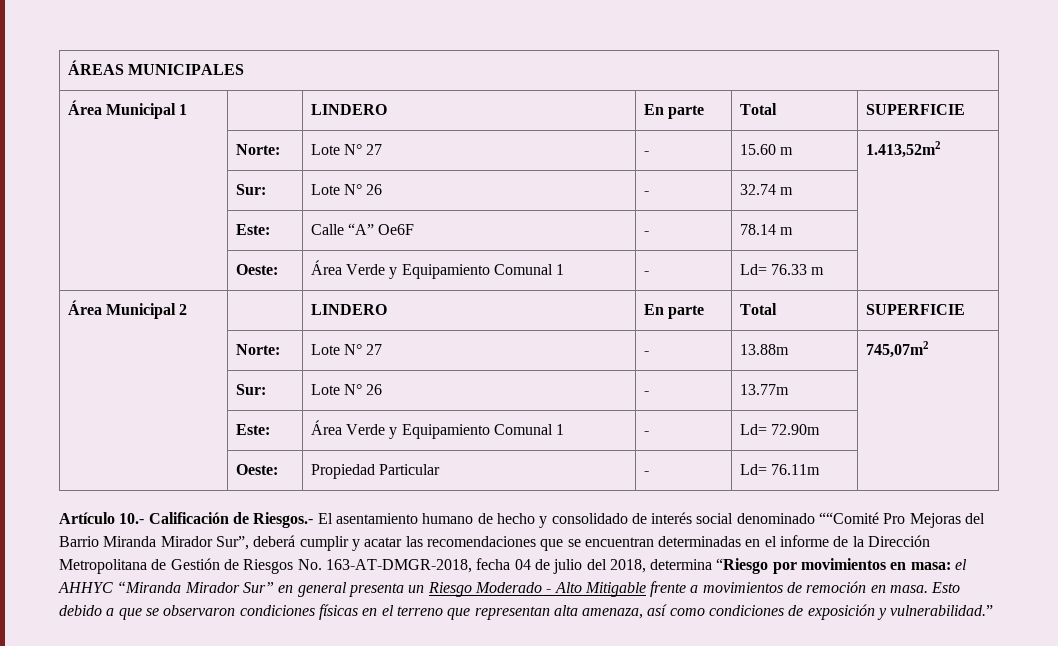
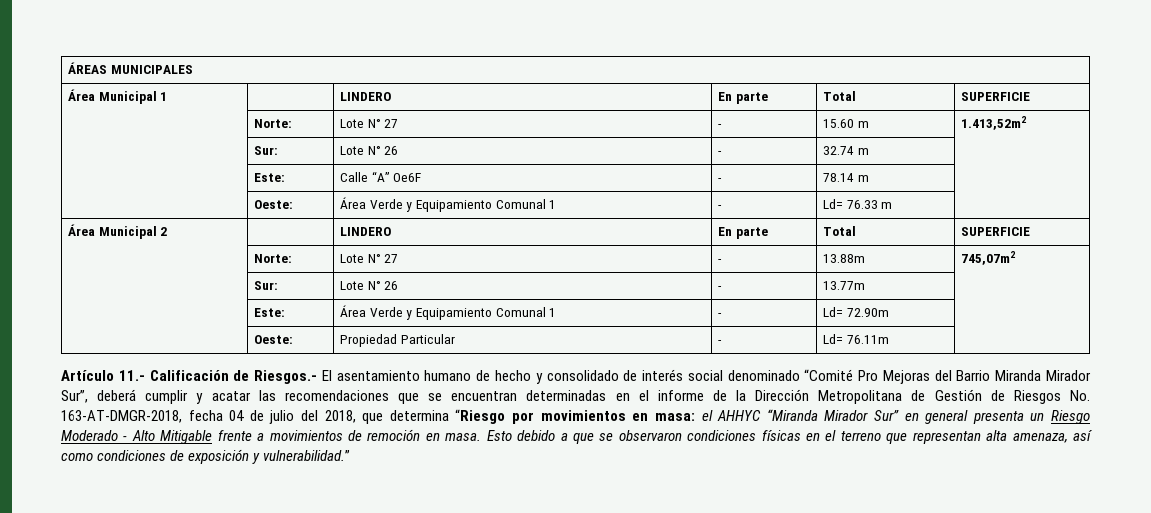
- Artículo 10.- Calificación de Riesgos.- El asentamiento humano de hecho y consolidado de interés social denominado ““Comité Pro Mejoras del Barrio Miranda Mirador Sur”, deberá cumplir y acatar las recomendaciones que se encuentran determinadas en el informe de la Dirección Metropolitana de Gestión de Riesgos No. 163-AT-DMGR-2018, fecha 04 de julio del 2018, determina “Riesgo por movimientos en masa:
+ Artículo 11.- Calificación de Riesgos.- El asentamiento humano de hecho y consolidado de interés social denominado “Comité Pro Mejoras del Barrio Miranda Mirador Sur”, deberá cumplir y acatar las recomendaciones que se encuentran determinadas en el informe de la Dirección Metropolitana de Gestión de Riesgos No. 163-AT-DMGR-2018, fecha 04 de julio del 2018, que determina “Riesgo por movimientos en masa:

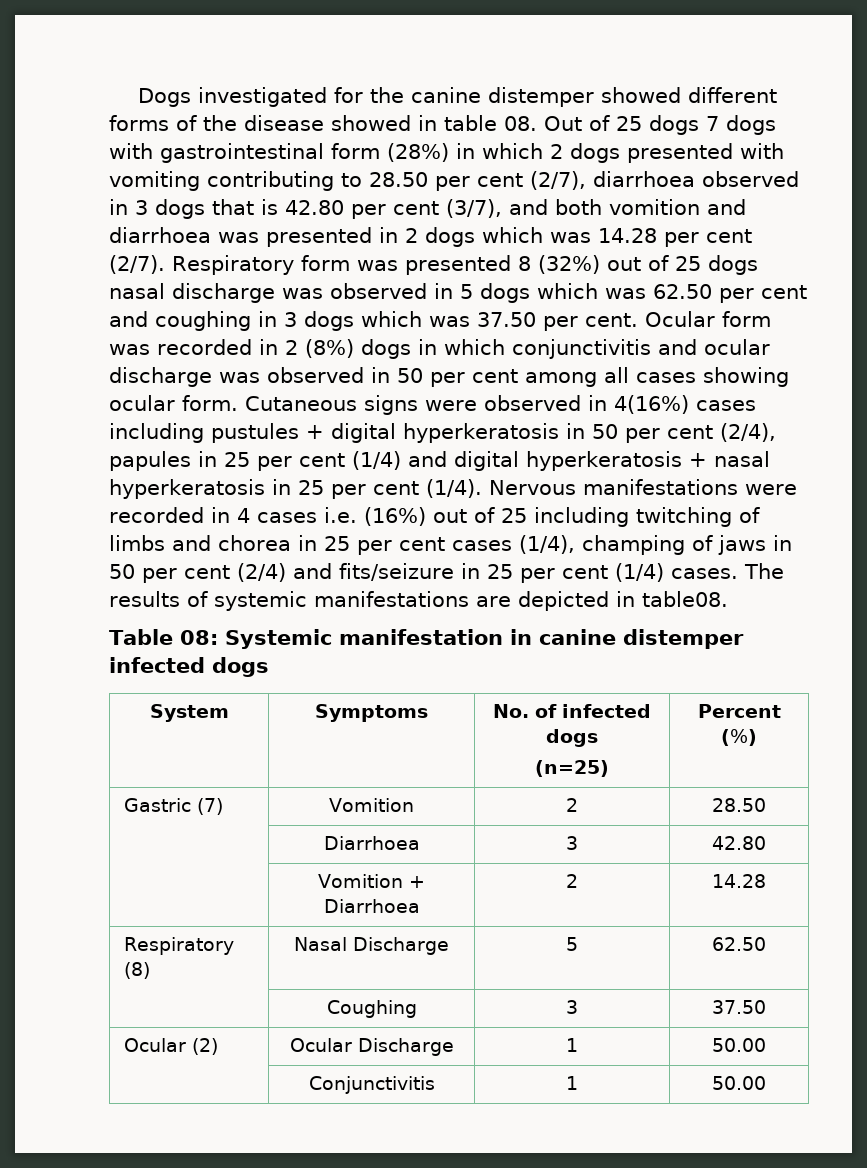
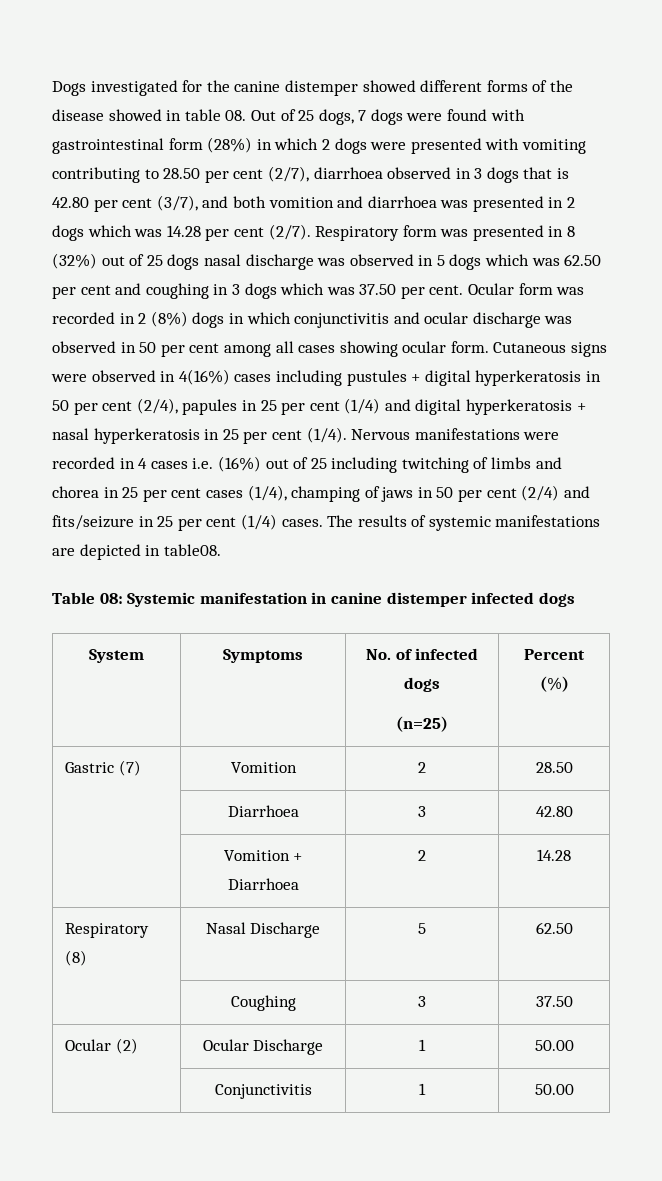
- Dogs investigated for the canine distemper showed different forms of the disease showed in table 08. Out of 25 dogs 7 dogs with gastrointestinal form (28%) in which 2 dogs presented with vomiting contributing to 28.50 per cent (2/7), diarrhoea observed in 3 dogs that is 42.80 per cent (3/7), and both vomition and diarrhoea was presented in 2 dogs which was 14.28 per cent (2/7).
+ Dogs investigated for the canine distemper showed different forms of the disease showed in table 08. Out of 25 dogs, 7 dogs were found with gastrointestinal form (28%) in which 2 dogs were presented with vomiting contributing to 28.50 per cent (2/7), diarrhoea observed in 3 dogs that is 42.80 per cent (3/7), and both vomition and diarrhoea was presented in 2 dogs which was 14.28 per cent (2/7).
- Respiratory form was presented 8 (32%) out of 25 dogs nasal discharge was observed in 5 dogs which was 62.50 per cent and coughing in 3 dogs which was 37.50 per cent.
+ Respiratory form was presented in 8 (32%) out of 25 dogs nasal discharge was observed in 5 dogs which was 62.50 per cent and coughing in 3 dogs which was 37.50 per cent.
* * *
> What the task requires
For each line of the entries that holds the word "Dirección", pull that line out.

> Answer below
- Artículo 10.- Calificación de Riesgos.- El asentamiento humano de hecho y consolidado de interés social denominado ““Comité Pro Mejoras del Barrio Miranda Mirador Sur”, deberá cumplir y acatar las recomendaciones que se encuentran determinadas en el informe de la Dirección Metropolitana de Gestión de Riesgos No. 163-AT-DMGR-2018, fecha 04 de julio del 2018, determina “Riesgo por movimientos en masa:
+ Artículo 11.- Calificación de Riesgos.- El asentamiento humano de hecho y consolidado de interés social denominado “Comité Pro Mejoras del Barrio Miranda Mirador Sur”, deberá cumplir y acatar las recomendaciones que se encuentran determinadas en el informe de la Dirección Metropolitana de Gestión de Riesgos No. 163-AT-DMGR-2018, fecha 04 de julio del 2018, que determina “Riesgo por movimientos en masa:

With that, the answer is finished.